WORK TASK: Take the lines below from the first through the one that contains "[138,766,742,785] [SeleniumHQ browser" and copy them exactly.

Version difference data:
**********

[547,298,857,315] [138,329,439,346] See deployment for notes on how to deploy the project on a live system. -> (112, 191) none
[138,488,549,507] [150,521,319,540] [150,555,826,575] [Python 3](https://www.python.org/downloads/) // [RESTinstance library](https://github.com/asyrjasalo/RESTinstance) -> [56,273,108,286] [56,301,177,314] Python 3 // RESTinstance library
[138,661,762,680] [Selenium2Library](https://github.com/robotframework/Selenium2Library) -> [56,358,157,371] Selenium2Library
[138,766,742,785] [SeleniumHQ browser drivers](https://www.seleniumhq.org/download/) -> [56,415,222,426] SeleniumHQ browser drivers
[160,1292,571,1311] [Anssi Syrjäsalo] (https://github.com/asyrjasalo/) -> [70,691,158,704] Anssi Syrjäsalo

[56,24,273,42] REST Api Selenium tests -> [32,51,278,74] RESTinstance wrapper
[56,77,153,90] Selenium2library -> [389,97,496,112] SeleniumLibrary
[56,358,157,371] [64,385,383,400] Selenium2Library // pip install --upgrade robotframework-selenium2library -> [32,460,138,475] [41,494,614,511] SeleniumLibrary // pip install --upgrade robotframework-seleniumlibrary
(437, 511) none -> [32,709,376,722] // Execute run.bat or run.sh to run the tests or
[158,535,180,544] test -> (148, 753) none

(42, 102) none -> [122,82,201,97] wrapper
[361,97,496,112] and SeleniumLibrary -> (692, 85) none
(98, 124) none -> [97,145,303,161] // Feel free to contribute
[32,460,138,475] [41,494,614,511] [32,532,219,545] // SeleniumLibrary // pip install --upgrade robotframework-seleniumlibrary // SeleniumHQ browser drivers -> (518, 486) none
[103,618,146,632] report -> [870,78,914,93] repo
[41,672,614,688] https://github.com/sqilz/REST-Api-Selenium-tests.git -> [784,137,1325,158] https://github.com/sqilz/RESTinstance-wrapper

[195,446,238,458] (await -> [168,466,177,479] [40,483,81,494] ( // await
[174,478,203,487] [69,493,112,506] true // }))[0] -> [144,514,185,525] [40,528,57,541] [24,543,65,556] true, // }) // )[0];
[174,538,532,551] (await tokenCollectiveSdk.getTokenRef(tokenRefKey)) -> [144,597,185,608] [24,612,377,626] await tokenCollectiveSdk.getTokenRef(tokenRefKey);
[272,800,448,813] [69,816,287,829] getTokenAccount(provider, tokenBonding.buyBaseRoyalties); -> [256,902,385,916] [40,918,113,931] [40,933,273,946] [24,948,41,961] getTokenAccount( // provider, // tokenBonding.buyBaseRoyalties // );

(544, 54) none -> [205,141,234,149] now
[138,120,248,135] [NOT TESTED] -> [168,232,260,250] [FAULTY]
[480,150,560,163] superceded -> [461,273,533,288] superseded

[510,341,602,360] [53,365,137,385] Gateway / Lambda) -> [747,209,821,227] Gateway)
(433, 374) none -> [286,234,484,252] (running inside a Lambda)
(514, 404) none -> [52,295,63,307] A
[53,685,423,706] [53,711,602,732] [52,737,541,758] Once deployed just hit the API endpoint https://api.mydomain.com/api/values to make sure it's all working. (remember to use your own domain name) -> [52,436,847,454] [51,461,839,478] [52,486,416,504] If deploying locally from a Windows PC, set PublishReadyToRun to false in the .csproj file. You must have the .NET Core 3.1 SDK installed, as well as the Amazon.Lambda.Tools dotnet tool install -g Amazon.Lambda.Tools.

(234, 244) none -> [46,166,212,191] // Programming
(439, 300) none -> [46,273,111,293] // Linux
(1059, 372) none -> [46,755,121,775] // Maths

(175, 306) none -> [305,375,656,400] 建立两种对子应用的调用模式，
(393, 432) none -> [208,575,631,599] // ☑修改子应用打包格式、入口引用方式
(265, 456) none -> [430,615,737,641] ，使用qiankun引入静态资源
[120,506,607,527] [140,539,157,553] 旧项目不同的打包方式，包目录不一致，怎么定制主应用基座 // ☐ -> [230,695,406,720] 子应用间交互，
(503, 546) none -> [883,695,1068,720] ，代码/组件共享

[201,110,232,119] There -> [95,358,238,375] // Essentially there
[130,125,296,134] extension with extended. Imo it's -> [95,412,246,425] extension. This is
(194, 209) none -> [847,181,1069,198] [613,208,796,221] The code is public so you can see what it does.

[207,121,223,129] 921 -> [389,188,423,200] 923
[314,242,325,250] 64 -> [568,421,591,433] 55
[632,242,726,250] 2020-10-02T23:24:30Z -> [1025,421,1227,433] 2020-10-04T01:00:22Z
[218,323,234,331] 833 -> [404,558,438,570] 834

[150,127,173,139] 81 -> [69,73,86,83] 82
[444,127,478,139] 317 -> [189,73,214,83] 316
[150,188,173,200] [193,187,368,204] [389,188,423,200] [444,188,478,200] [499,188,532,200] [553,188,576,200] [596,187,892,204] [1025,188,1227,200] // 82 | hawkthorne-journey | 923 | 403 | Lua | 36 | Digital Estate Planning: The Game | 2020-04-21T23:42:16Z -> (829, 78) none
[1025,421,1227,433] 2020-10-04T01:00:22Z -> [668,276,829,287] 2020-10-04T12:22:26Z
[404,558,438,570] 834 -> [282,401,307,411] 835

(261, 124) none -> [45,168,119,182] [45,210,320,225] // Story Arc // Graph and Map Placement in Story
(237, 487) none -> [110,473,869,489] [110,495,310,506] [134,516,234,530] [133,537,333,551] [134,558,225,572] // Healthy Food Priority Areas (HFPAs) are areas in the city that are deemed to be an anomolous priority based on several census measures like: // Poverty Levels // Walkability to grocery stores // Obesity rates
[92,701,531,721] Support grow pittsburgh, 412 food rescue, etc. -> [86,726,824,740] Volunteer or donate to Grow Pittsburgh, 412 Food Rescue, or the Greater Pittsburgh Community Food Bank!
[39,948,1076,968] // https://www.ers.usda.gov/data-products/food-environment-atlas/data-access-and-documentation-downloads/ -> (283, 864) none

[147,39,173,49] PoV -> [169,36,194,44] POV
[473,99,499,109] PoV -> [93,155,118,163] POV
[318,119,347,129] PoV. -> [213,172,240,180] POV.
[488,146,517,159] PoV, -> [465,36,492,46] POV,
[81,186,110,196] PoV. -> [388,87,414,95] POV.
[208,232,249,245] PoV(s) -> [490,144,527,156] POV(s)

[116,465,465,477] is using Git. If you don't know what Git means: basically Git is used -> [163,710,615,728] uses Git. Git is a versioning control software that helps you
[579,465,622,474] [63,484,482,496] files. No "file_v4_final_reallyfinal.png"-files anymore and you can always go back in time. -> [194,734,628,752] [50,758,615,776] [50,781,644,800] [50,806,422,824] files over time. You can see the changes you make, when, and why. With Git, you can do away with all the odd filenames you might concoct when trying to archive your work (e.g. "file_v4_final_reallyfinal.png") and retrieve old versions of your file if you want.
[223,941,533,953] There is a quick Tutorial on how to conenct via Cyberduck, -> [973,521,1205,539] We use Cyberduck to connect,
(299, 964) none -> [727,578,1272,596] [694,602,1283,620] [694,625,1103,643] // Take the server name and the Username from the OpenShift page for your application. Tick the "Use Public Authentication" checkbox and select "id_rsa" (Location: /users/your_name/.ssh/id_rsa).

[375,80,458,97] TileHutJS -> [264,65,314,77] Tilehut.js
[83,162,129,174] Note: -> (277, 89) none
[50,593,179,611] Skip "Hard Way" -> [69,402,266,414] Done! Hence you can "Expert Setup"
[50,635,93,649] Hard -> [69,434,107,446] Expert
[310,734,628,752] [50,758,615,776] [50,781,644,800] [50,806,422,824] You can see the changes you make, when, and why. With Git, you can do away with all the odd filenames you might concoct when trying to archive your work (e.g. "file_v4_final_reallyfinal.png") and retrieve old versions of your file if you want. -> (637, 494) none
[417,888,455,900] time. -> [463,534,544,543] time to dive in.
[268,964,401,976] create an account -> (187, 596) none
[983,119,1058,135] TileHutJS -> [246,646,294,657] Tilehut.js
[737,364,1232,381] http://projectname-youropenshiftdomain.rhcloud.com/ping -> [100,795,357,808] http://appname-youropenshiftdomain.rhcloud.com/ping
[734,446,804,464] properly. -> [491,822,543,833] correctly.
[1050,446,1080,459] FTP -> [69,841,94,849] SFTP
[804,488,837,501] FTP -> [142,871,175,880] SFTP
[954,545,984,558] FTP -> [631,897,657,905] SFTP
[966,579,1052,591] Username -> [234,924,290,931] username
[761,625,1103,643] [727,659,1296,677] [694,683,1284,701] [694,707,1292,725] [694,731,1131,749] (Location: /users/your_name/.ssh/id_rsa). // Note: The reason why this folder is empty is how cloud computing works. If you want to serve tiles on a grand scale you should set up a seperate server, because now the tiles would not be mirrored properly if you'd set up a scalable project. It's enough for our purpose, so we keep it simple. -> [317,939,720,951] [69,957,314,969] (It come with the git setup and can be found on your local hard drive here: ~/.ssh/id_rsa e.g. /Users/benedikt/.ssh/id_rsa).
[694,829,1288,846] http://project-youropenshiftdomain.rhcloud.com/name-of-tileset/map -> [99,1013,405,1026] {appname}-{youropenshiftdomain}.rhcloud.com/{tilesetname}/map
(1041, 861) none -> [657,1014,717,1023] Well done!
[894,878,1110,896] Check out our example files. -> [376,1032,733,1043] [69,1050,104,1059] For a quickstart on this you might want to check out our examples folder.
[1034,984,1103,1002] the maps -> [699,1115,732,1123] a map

**********

OUTPUT FOR THIS EXERCISE:
[547,298,857,315] [138,329,439,346] See deployment for notes on how to deploy the project on a live system. -> (112, 191) none
[138,488,549,507] [150,521,319,540] [150,555,826,575] [Python 3](https://www.python.org/downloads/) // [RESTinstance library](https://github.com/asyrjasalo/RESTinstance) -> [56,273,108,286] [56,301,177,314] Python 3 // RESTinstance library
[138,661,762,680] [Selenium2Library](https://github.com/robotframework/Selenium2Library) -> [56,358,157,371] Selenium2Library
[138,766,742,785] [SeleniumHQ browser drivers](https://www.seleniumhq.org/download/) -> [56,415,222,426] SeleniumHQ browser drivers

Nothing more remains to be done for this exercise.